◆ **Assignment**:
All lines containing the string "Sans" must be copied from the entries.

◆ **Records for the exercise**:
++++++++++

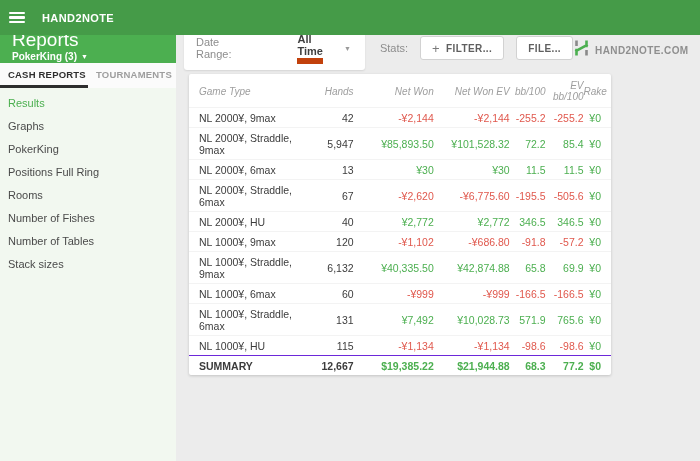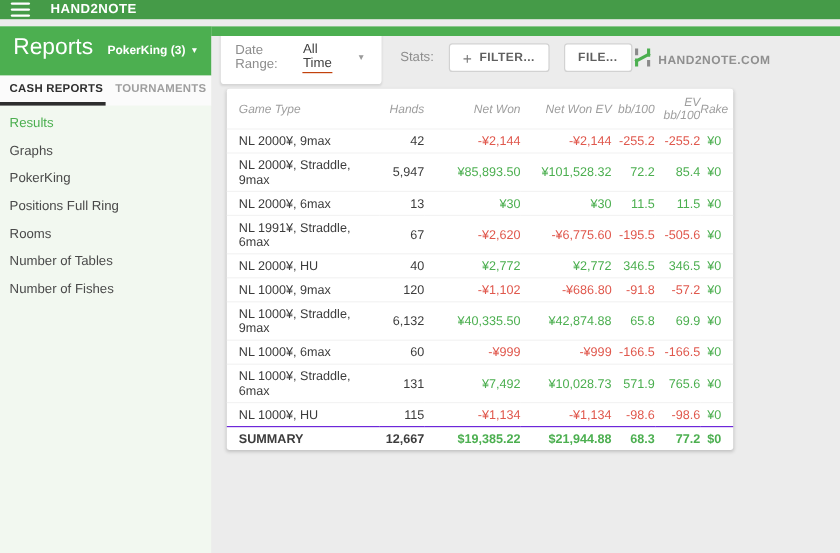--- a/index.html
+++ b/index.html
@@ -2,47 +2,47 @@
 <html><head>
 <meta charset="utf-8">
 <style>
   * { box-sizing: border-box; margin: 0; padding: 0; }
   html,body { width:700px; height:461px; }
   body {
     font-family: "Liberation Sans", sans-serif;
     background:#ececec; position:relative; overflow:hidden;
   }
   
-  .topbar { position:absolute; top:0; left:0; width:700px; height:16px;
+  .topbar { position:absolute; top:0; left:0; width:700px; height:35px;
     background:#459b48; display:flex; align-items:center; z-index:5; }
   .hamburger { width:16px; margin-left:9px; display:flex; flex-direction:column; gap:2.5px; cursor:pointer; }
   .hamburger span { height:2.2px; background:#fff; border-radius:1px; }
   .topbar-title { color:#fff; font-size:11px; font-weight:bold; letter-spacing:.4px; margin-left:17px; }
   .green-strip { position:absolute; top:22px; left:0; width:700px; height:8px; background:#4caf50; z-index:1; }
   
   .sidebar { position:absolute; top:22px; left:0; width:176px; bottom:0; background:#f2f8f0; z-index:4; }
-  .side-header { height:41px; background:#4caf50; display:flex; align-items:baseline; padding-top:7px; }
+  .side-header { height:41px; background:#4caf50; display:flex; align-items:baseline; padding-top:7px;flex-direction:column; }
   .side-title { color:#fff; font-size:19px; font-weight:400; margin-left:11px; }
   .account { color:#fff; font-size:10px; font-weight:bold; margin-left:12px; cursor:pointer;
     display:inline-flex; align-items:center; gap:4px; }
   .account .caret { font-size:7px; }
   .tabs { height:25px; background:#fbfbfb; display:flex; }
   .tab { flex:1; font-size:9.5px; font-weight:bold; color:#9e9e9e; letter-spacing:.2px;
     display:flex; align-items:center; padding-left:8px; cursor:pointer; border-bottom:3px solid transparent; }
   .tab.active { color:#2e2e2e; border-bottom-color:#2e2e2e; }
   .menu { padding-top:4px; }
   .side-item { height:23px; line-height:23px; padding-left:8px; font-size:11px; color:#4a4a4a; cursor:pointer; }
   .side-item.active { color:#4caf50; }
   
   .main { position:absolute; left:176px; top:30px; right:0; bottom:0; background:#ececec; }
   .toolbar { position:absolute; left:8px; top:3px; width:427px; height:30px; display:flex; align-items:center; }
   .daterange { background:#fff; border-radius:3px; height:44px; box-shadow:0 1px 2px rgba(0,0,0,.10);
     display:flex; align-items:center; gap:21px; padding:0 14px 0 12px; cursor:pointer; }
   .dr-label { font-size:11px; color:#8d8d8d; }
-  .dr-value { font-size:11px; color:#3f3f3f; font-weight:normal; border-bottom:1px solid #c2410c; padding-bottom:1px; }
+  .dr-value { font-size:11px; color:#3f3f3f; font-weight:bold; border-bottom:6px solid #c2410c; padding-bottom:1px;margin-left:45px; }
   .caret-sm { font-size:7px; color:#9a9a9a; }
   .stats-label { font-size:11px; color:#8d8d8d; margin-left:15px; }
   .btn { margin-left:12px; height:24px; background:#fff; border:1px solid #d2d2d2; border-radius:3px;
     color:#5f5f5f; font-family:"Liberation Sans",sans-serif; font-size:10px; font-weight:bold;
     letter-spacing:.4px; padding:0 11px; display:flex; align-items:center; gap:6px; cursor:pointer; }
   .btn .plus { font-size:13px; font-weight:400; color:#7a7a7a; line-height:1; }
   .logo { margin-left:auto; display:flex; align-items:flex-end; gap:5px; }
   .logo-text { font-size:10px; font-weight:bold; color:#8f8f8f; letter-spacing:.4px; }
   
   .card { position:absolute; left:13px; top:44px; width:422px; background:#fff;
@@ -81,22 +81,23 @@
   <div class="tabs">
       <div class="tab active">CASH REPORTS</div>
       <div class="tab">TOURNAMENTS</div>
     </div>
   <div class="menu">
       <div class="side-item active">Results</div>
       <div class="side-item">Graphs</div>
       <div class="side-item">PokerKing</div>
       <div class="side-item">Positions Full Ring</div>
       <div class="side-item">Rooms</div>
+      <div class="side-item">Number of Fishes</div>
       <div class="side-item">Number of Tables</div>
-      <div class="side-item">Number of Fishes</div>
+      <div class="side-item">Stack sizes</div>
     </div>
 </div>
 
 <div class="main">
   <div class="toolbar">
     <div class="daterange">
       <span class="dr-label">Date Range:</span>
       <span class="dr-value">All Time</span>
       <span class="caret-sm">▼</span>
     </div>
@@ -162,21 +163,21 @@
           <tr class="">
             <td class="col-game">NL 2000¥, 6max</td>
             <td class="">13</td>
             <td class="pos">¥30</td>
             <td class="pos">¥30</td>
             <td class="pos">11.5</td>
             <td class="pos">11.5</td>
             <td class="pos">¥0</td>
           </tr>
           <tr class="">
-            <td class="col-game">NL 1991¥, Straddle, 6max</td>
+            <td class="col-game">NL 2000¥, Straddle, 6max</td>
             <td class="">67</td>
             <td class="neg">-¥2,620</td>
             <td class="neg">-¥6,775.60</td>
             <td class="neg">-195.5</td>
             <td class="neg">-505.6</td>
             <td class="pos">¥0</td>
           </tr>
           <tr class="">
             <td class="col-game">NL 2000¥, HU</td>
             <td class="">40</td>

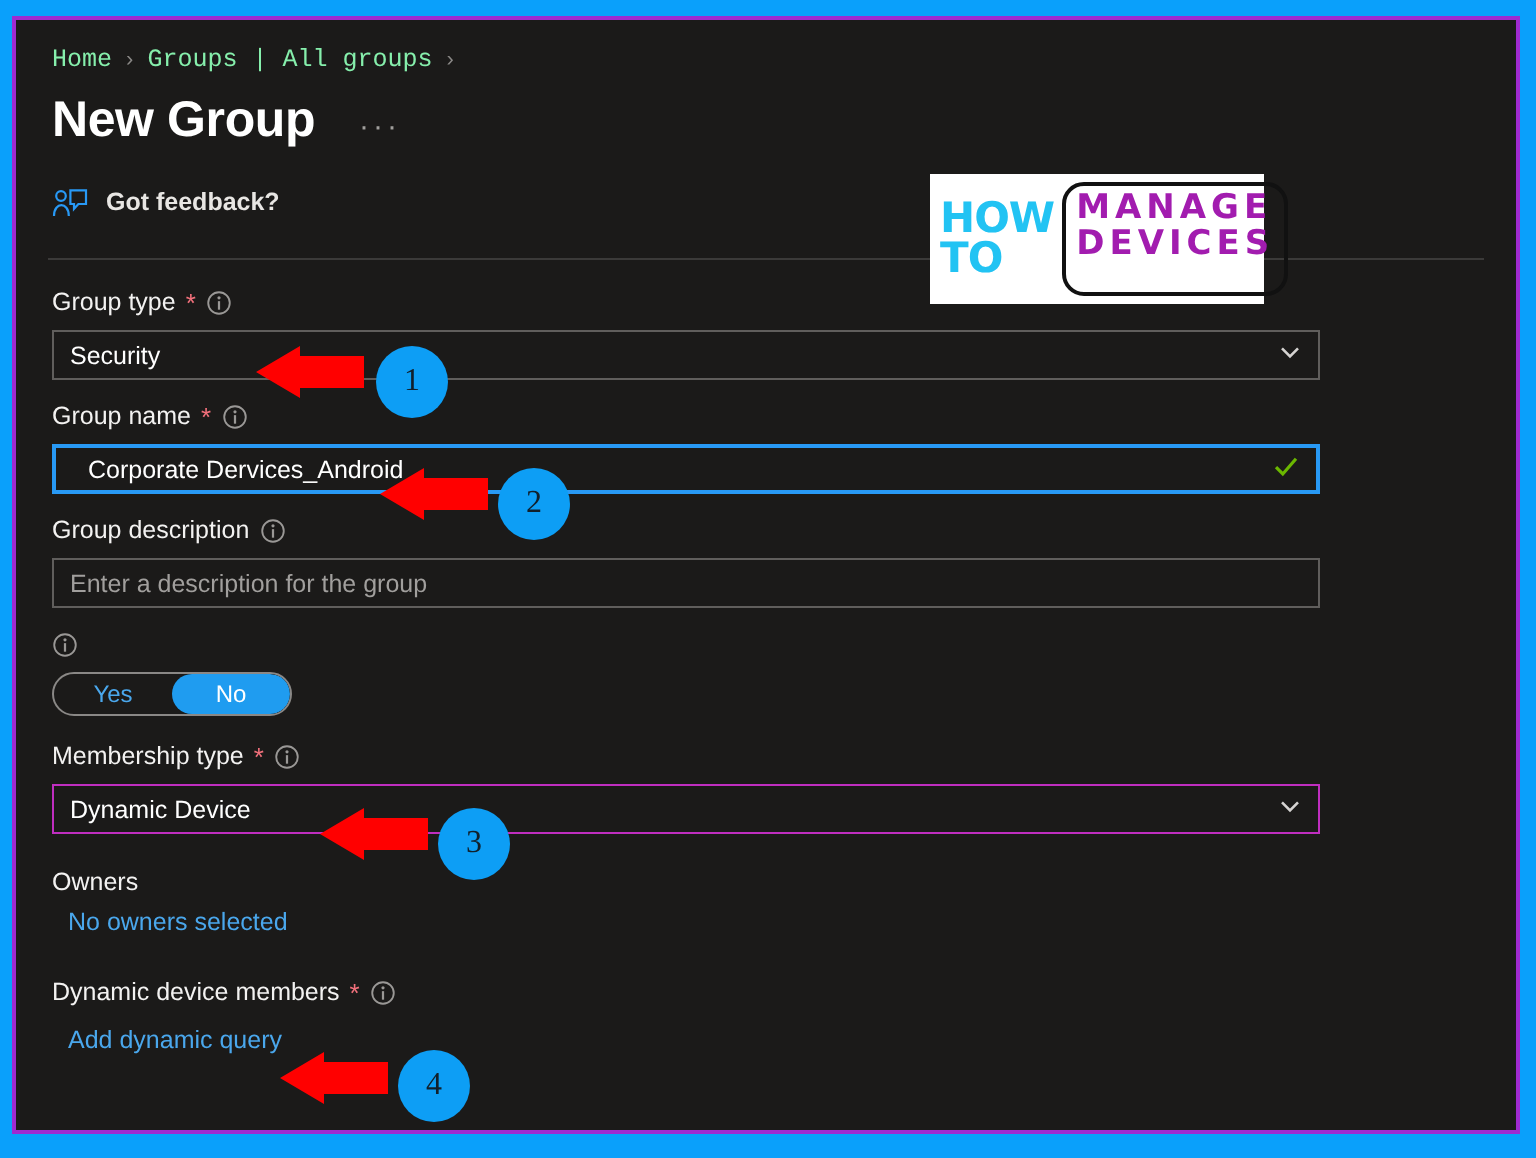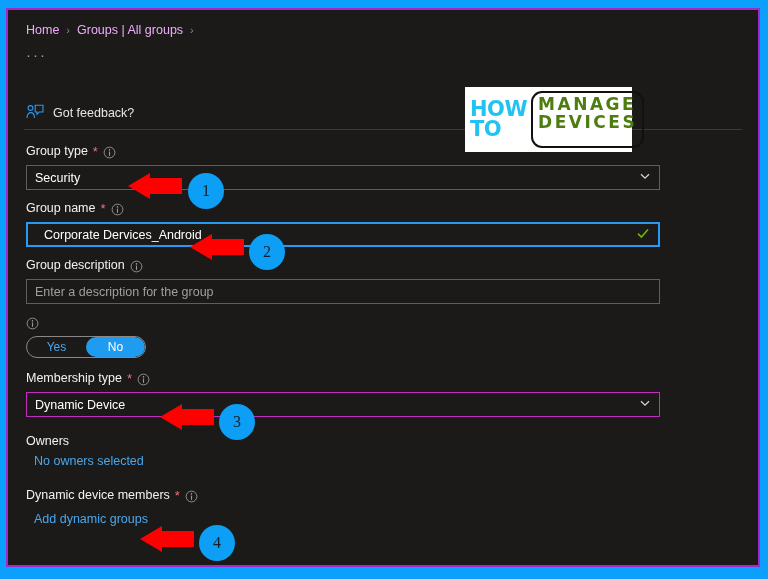--- a/index.html
+++ b/index.html
@@ -41,23 +41,24 @@
   
   .breadcrumb {
     display: flex;
     align-items: center;
     gap: 7px;
     font-size: 12.5px;
     height: 20px;
     margin-bottom: 6px;
   }
   .crumb-link {
-    color: #f0abfc;
+    color: #86efac;
     cursor: pointer;
     white-space: nowrap;
+    font-family: Liberation Mono, monospace;
   }
   .crumb-sep {
     color: #8a8886;
     font-size: 11px;
     font-weight: 300;
   }
 
   
   .title-row {
     display: flex;
@@ -77,27 +78,28 @@
     font-size: 15px;
     letter-spacing: 2px;
     cursor: pointer;
     user-select: none;
     padding-bottom: 4px;
   }
 
   
   .feedback-row {
     display: flex;
-    align-items: flex-end;
+    align-items: flex-start;
     gap: 9px;
     height: 26px;
     margin-top: 8px;
     margin-bottom: 9px;
     width: max-content;
     cursor: pointer;
+    font-weight: bold;
   }
   .feedback-icon { width: 18px; height: 16px; display:block; }
   .feedback-text {
     font-size: 12.5px;
     color: #e8e6e3;
   }
 
   .divider {
     height: 1px;
     background: #3b3a39;
@@ -228,21 +230,21 @@
   .logo-right {
     border: 2.5px solid #111111;
     border-radius: 11px;
     padding: 3px 5px;
     display: flex;
     flex-direction: column;
     gap: 1px;
     line-height: 1;
   }
   .logo-manage, .logo-devices {
-    color: #4d7c0f;
+    color: #a21caf;
     font-weight: 800;
     font-family: "DejaVu Sans", sans-serif;
     font-size: 17px;
     letter-spacing: 2.5px;
     white-space: nowrap;
   }
 
   
   .anno-arrow {
     position: absolute;
@@ -273,20 +275,21 @@
   <div class="portal">
 
     <div class="breadcrumb">
       <span class="crumb-link">Home</span>
       <span class="crumb-sep">›</span>
       <span class="crumb-link">Groups | All groups</span>
       <span class="crumb-sep">›</span>
     </div>
 
     <div class="title-row">
+      <span class="page-title">New Group</span>
       <span class="ellipsis-btn">···</span>
     </div>
 
     <div class="feedback-row">
       <span>
         <svg class="feedback-icon" viewBox="0 0 18 16">
           <circle cx="4.5" cy="4" r="2.4" fill="none" stroke="#2899f5" stroke-width="1.1"></circle>
           <path d="M1 14 C1 10.2 3 8.6 4.7 8.6 C6.4 8.6 8.4 10.2 8.4 14" fill="none" stroke="#2899f5" stroke-width="1.1"></path>
           <path d="M9.2 1.2 H17 V8 H13.2 L11 10.4 V8 H9.2 Z" fill="none" stroke="#2899f5" stroke-width="1.1"></path>
         </svg>
@@ -406,21 +409,21 @@
           <span class="label-text">Dynamic device members</span>
           <span class="req-star">*</span>
           <span>
             <svg class="info-icon" viewBox="0 0 14 14">
               <circle cx="7" cy="7" r="5.8" fill="none" stroke="#9a9896" stroke-width="1"></circle>
               <circle cx="7" cy="4.2" r="0.85" fill="#9a9896"></circle>
               <rect x="6.4" y="6" width="1.2" height="4.6" fill="#9a9896"></rect>
             </svg>
           </span>
         </div>
-        <span class="link-blue">Add dynamic groups</span>
+        <span class="link-blue">Add dynamic query</span>
       </div>
 
     </div>
 
     <div class="logo">
       <div class="logo-left">
         <span class="logo-how">HOW</span>
         <span class="logo-to">TO</span>
       </div>
       <div class="logo-right">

++++++++++

◆ **Task answer**:
     font-family: "Liberation Sans", sans-serif;
     color:#5f5f5f; font-family:"Liberation Sans",sans-serif; font-size:10px; font-weight:bold;
     font-family: "DejaVu Sans", sans-serif;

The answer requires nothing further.